Exercise ->
Your answer should be the line that contains "[60,139,120,149] MPU6050 ->" and each line after it, restated word for word through the final line of the entries.

Data section ->

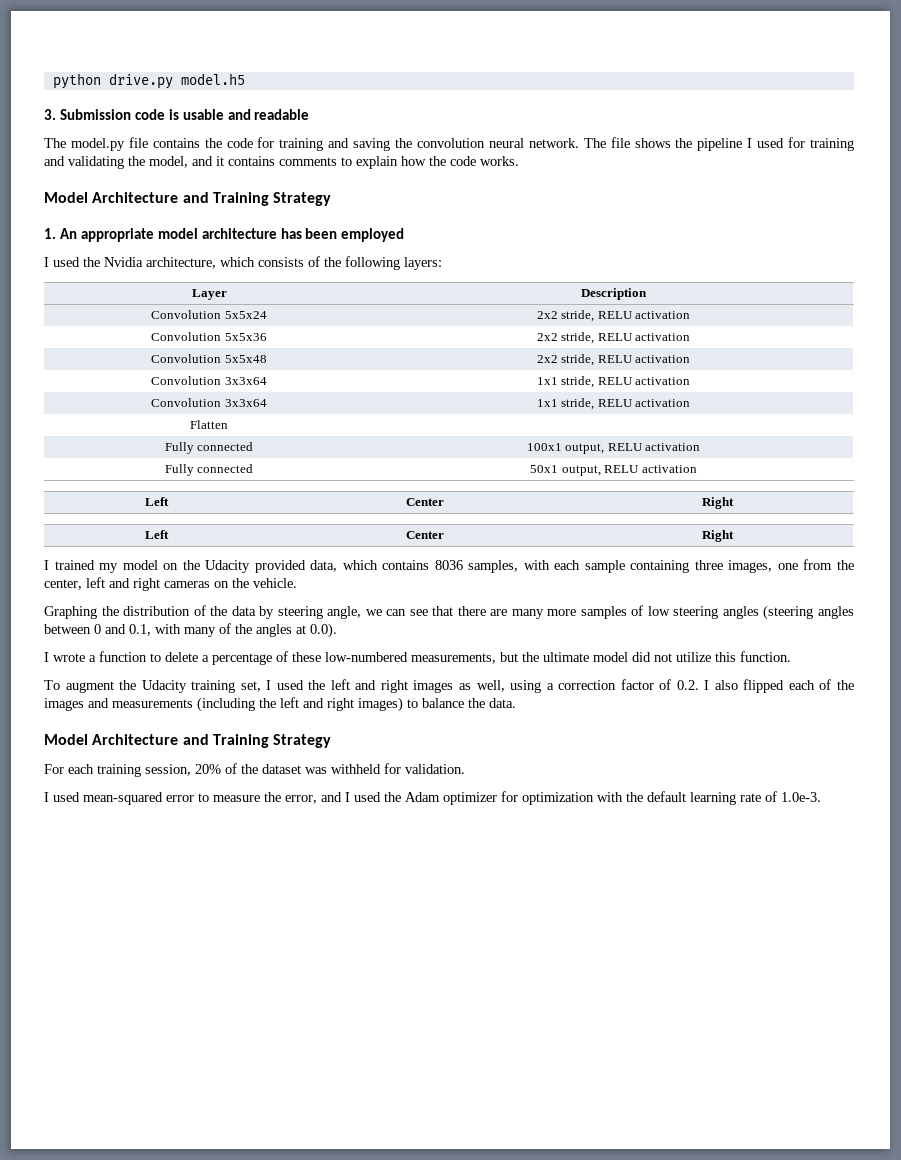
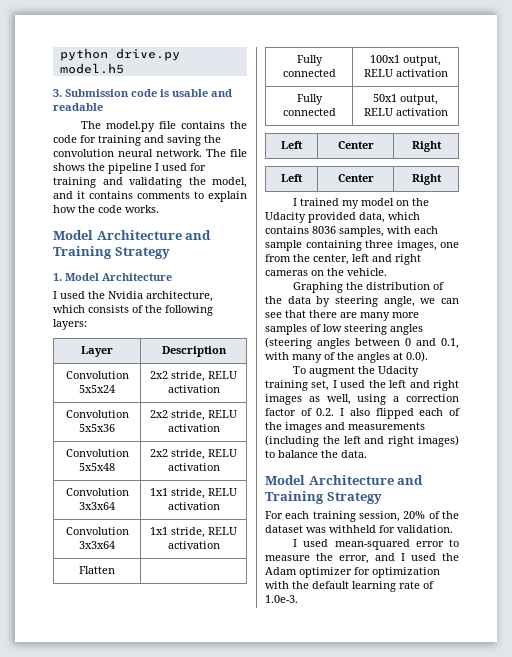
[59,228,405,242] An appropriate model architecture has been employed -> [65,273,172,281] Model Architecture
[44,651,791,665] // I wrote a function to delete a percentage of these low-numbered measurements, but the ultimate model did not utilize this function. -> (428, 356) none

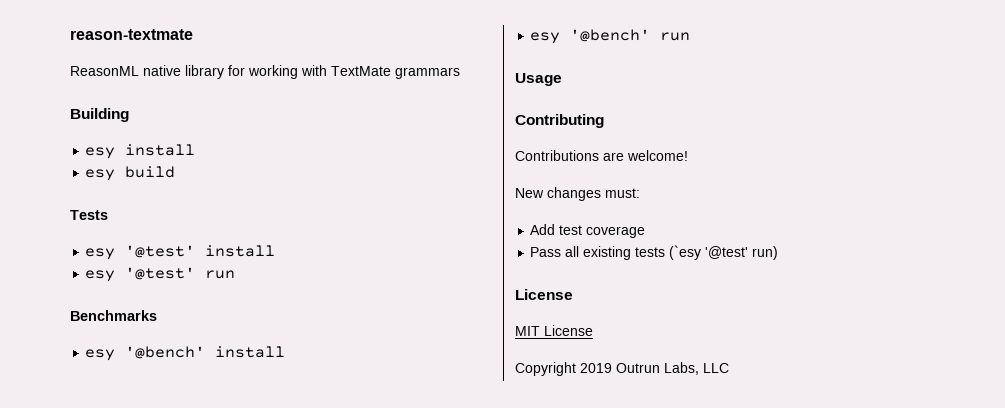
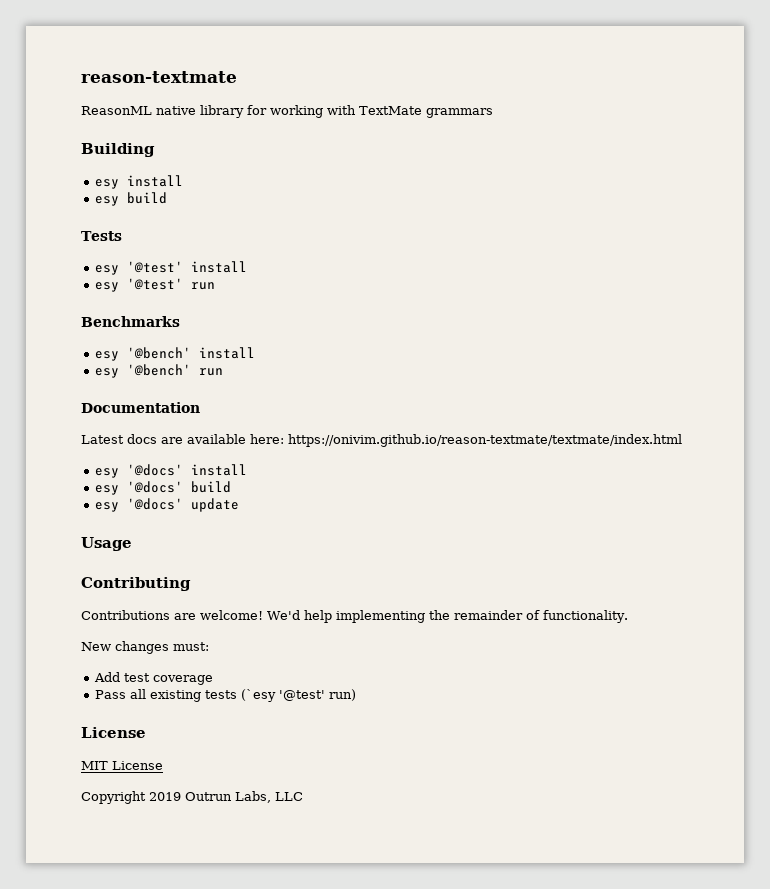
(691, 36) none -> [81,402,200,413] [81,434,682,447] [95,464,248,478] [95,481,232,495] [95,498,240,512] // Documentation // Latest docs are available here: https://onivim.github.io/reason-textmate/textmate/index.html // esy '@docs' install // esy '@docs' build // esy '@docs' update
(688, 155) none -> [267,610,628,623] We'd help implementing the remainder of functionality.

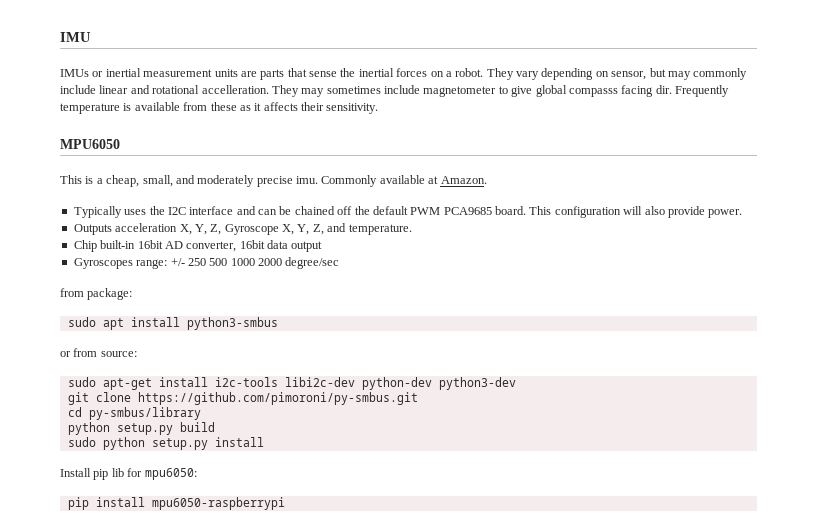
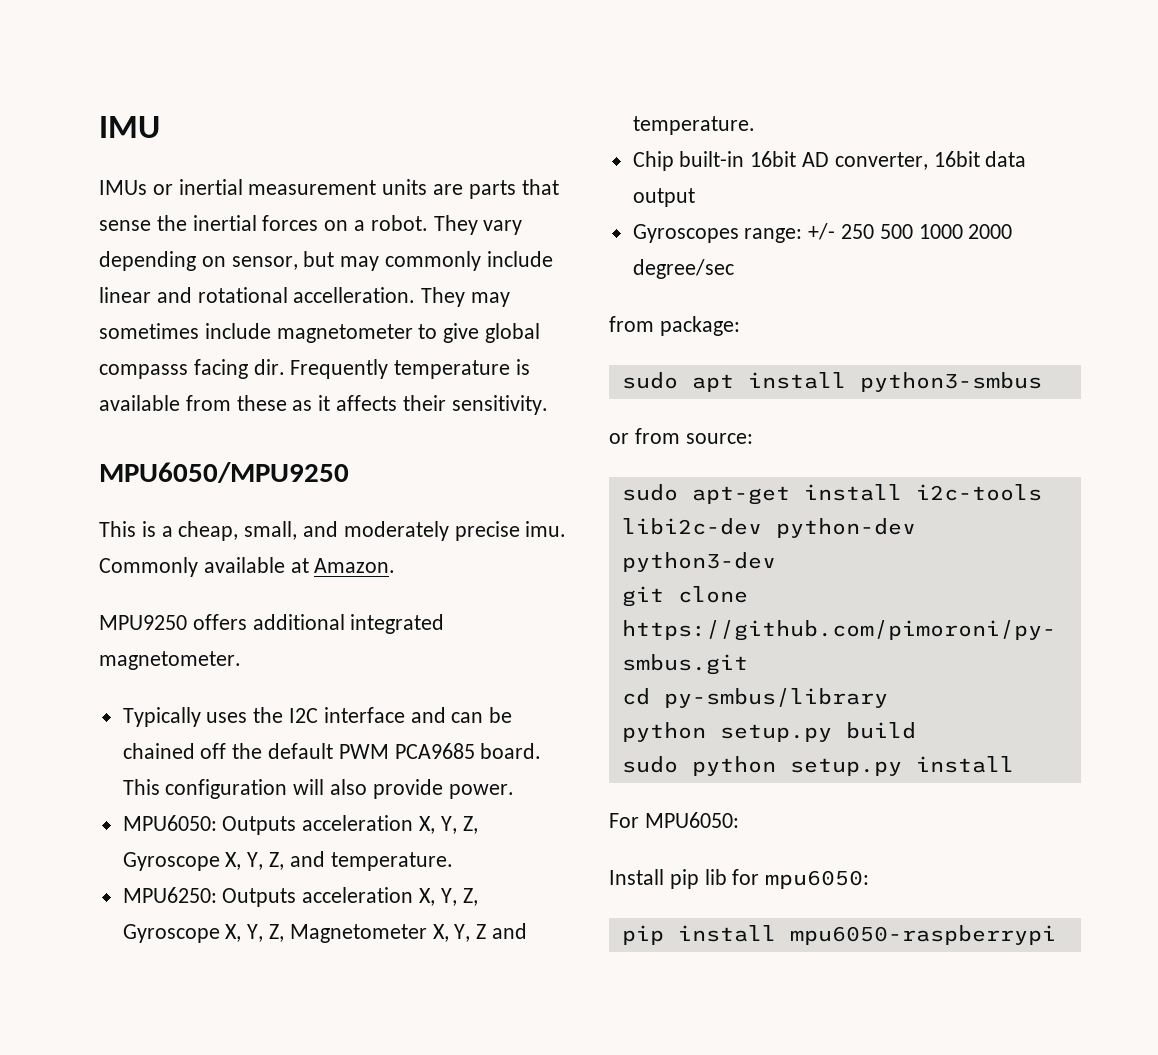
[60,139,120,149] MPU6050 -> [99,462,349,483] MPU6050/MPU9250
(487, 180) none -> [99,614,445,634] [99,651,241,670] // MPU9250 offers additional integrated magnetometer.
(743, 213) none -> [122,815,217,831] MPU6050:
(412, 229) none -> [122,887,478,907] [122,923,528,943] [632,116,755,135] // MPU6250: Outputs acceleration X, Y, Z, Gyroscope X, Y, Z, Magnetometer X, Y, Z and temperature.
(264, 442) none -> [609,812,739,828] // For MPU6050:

Answer box ->
[60,139,120,149] MPU6050 -> [99,462,349,483] MPU6050/MPU9250
(487, 180) none -> [99,614,445,634] [99,651,241,670] // MPU9250 offers additional integrated magnetometer.
(743, 213) none -> [122,815,217,831] MPU6050:
(412, 229) none -> [122,887,478,907] [122,923,528,943] [632,116,755,135] // MPU6250: Outputs acceleration X, Y, Z, Gyroscope X, Y, Z, Magnetometer X, Y, Z and temperature.
(264, 442) none -> [609,812,739,828] // For MPU6050:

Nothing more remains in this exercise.